Version: 2.1.x

Test Report

Test Objectives

BifroMQ Standard mode now supports cluster deployment, with significant performance variations observed across different usage scenarios and configurations.

The purpose of this report is to present the performance metrics and results analysis for BifroMQ in the standard cluster deployment mode, across various common usage scenarios. This analysis aims to provide users with references for cluster deployment, specification evaluation, parameter configuration, and other related aspects.

Test Environment

Load Testing Tool

A testing tool developed based on vertx-mqtt, it offers flexible usage and excellent performance. It will be open-sourced in the near future.

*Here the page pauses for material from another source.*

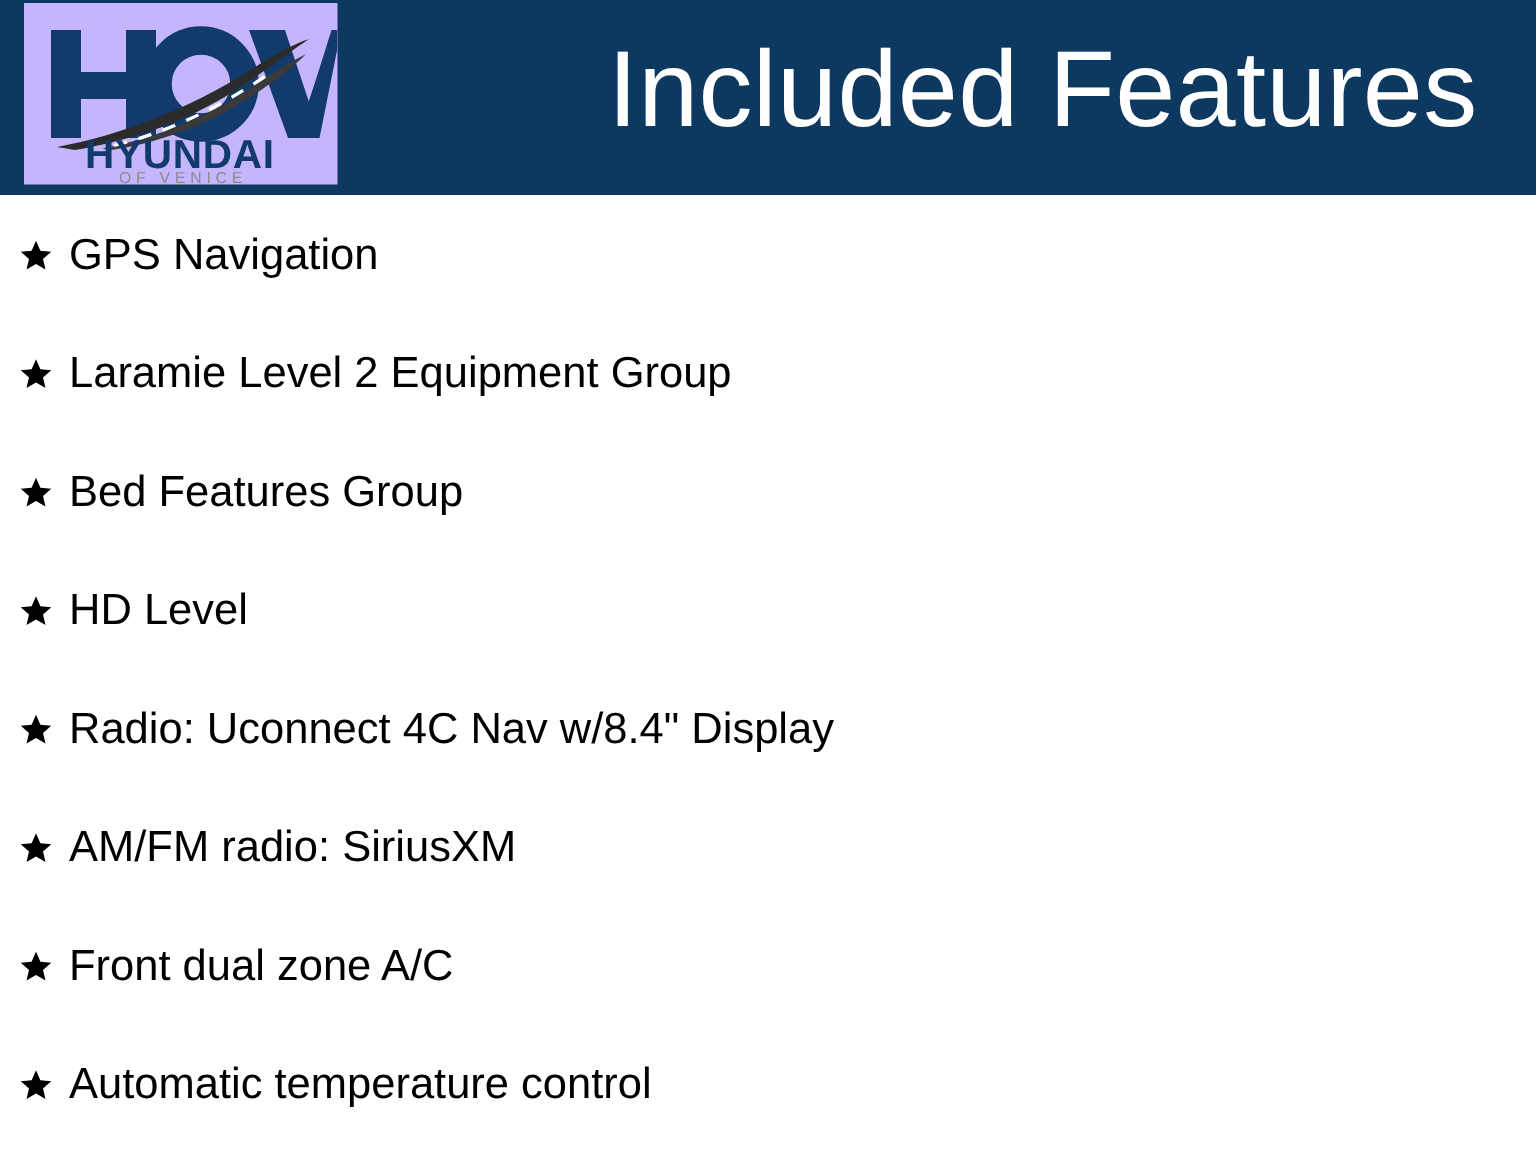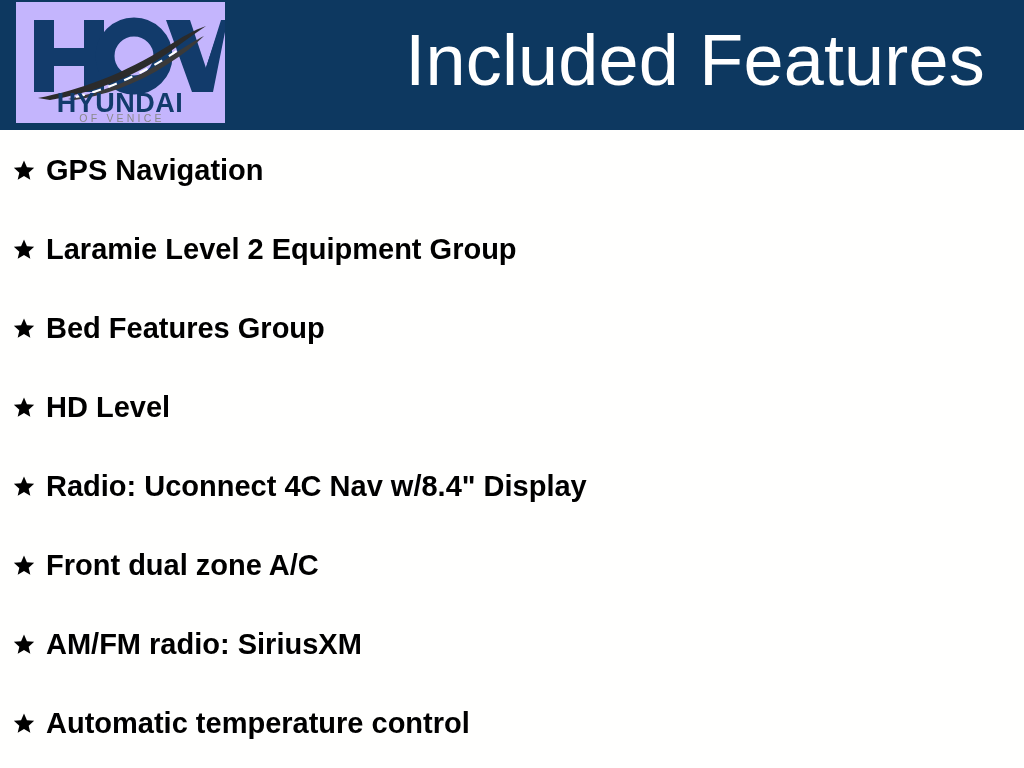"GPS Navigation" .feature-list { font-weight: bold -> none }
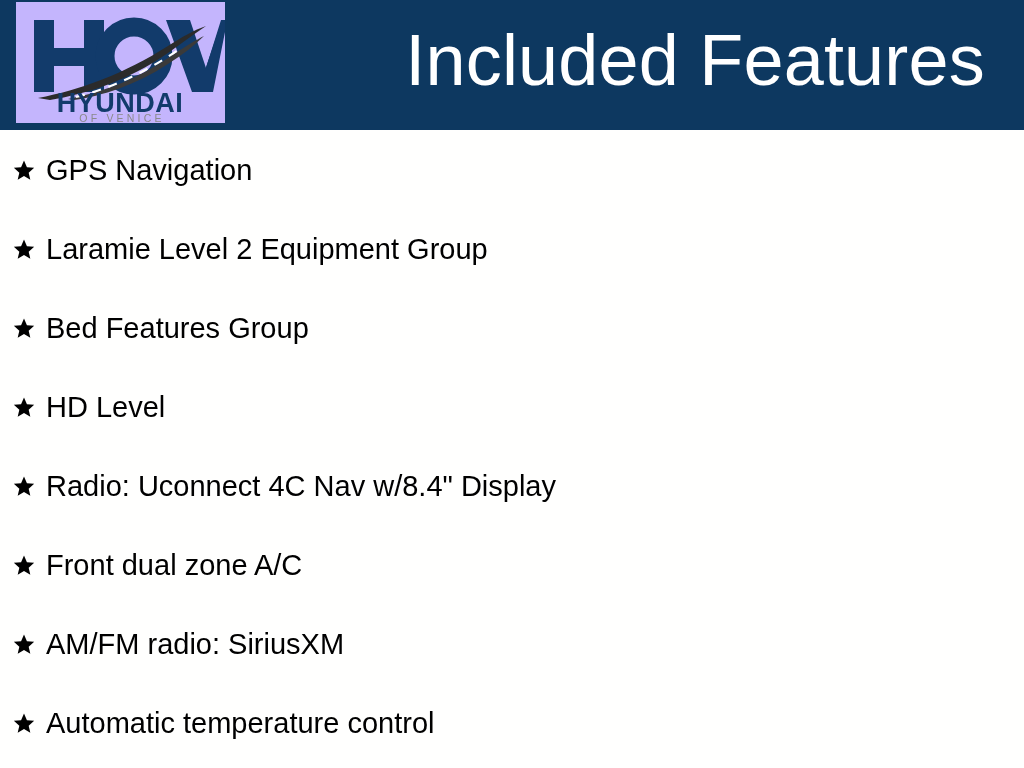"Front dual zone A/C" li.feature-item { order: before "AM/FM radio: SiriusXM" -> after "AM/FM radio: SiriusXM" }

Deployment Machine Specifications

BifroMQ Deployment Machine: CentOS release 7.6, 32 cores, 128GB RAM (JVM allocated memory: 40GB) Load Testing Machine: CentOS release 7.6, 16 cores, 128GB RAM (JVM allocated memory: 32GB)

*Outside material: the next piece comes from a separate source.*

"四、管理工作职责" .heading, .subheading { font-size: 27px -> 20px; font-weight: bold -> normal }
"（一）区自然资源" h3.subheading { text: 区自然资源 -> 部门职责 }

Cluster Configuration and Setup Steps

BifroMQ comes with built-in message routing and persistent message storage engine, making it a stateful service. Therefore, when building the cluster for the first time, a specific sequence needs to be followed.

Below is an example of setting up a three-node cluster.

node1: 192.168.0.11

node2: 192.168.0.12

Node3: 192.168.0.13

Modify the standalone.yml file in the conf folder.

Here is the minimal configuration for node 1:

bootstrap: true

mqttServerConfig:
  tcpListener:
    port: 1883

clusterConfig:
  env: Test
  host:
  port: 8899
  clusterDomainName:
  seedEndpoints: 192.168.0.11:8899,192.168.0.12:8899,192.168.0.13:8899

For node 2 and node 3 in the standalone.yml file:

bootstrap: false

mqttServerConfig:
  tcpListener:
    port: 1883

clusterConfig:
  env: Test
  host:
  port: 8899
  clusterDomainName:
  seedEndpoints: 192.168.0.11:8899,192.168.0.12:8899,192.168.0.13:8899

the cluster nodes (node1, node2, and node3) should be started sequentially in the following order: node1 first, then node2, and finally node3.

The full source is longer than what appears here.